*** INFORMATION GIVEN

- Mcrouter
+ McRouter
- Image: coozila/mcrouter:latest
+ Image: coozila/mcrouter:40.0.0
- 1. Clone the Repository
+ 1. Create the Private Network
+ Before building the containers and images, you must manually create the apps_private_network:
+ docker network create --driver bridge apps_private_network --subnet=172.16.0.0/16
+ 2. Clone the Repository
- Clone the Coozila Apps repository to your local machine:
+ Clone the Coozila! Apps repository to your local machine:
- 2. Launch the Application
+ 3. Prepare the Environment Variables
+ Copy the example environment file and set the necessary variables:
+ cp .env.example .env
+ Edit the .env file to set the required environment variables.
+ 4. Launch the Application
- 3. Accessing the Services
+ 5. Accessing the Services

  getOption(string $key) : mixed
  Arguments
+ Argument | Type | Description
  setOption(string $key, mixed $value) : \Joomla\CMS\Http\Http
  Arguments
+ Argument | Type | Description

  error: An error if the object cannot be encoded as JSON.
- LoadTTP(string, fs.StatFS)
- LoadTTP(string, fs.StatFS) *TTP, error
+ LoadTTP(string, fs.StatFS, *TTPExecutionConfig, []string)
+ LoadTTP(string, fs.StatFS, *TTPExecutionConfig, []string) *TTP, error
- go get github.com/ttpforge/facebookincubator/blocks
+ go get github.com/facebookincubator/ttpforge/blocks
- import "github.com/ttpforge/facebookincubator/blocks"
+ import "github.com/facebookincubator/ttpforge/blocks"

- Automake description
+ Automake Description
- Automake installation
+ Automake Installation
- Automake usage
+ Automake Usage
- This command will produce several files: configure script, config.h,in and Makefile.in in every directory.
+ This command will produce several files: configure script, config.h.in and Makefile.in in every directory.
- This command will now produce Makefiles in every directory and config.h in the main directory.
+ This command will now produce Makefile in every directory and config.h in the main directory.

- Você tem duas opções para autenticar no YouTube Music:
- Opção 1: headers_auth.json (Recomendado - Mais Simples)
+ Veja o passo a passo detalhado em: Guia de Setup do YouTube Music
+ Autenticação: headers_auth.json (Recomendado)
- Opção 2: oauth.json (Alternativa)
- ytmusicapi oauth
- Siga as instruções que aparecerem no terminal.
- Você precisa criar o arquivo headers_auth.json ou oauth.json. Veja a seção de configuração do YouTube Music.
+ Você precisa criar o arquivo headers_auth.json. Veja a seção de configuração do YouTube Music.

******

WHAT YOU NEED TO DO
Write out the lines of the entries, word for word, from the first through the one containing "- This command will produce", and stop at that line.

ANSWER TO THE EXERCISE
- Mcrouter
+ McRouter
- Image: coozila/mcrouter:latest
+ Image: coozila/mcrouter:40.0.0
- 1. Clone the Repository
+ 1. Create the Private Network
+ Before building the containers and images, you must manually create the apps_private_network:
+ docker network create --driver bridge apps_private_network --subnet=172.16.0.0/16
+ 2. Clone the Repository
- Clone the Coozila Apps repository to your local machine:
+ Clone the Coozila! Apps repository to your local machine:
- 2. Launch the Application
+ 3. Prepare the Environment Variables
+ Copy the example environment file and set the necessary variables:
+ cp .env.example .env
+ Edit the .env file to set the required environment variables.
+ 4. Launch the Application
- 3. Accessing the Services
+ 5. Accessing the Services

  getOption(string $key) : mixed
  Arguments
+ Argument | Type | Description
  setOption(string $key, mixed $value) : \Joomla\CMS\Http\Http
  Arguments
+ Argument | Type | Description

  error: An error if the object cannot be encoded as JSON.
- LoadTTP(string, fs.StatFS)
- LoadTTP(string, fs.StatFS) *TTP, error
+ LoadTTP(string, fs.StatFS, *TTPExecutionConfig, []string)
+ LoadTTP(string, fs.StatFS, *TTPExecutionConfig, []string) *TTP, error
- go get github.com/ttpforge/facebookincubator/blocks
+ go get github.com/facebookincubator/ttpforge/blocks
- import "github.com/ttpforge/facebookincubator/blocks"
+ import "github.com/facebookincubator/ttpforge/blocks"

- Automake description
+ Automake Description
- Automake installation
+ Automake Installation
- Automake usage
+ Automake Usage
- This command will produce several files: configure script, config.h,in and Makefile.in in every directory.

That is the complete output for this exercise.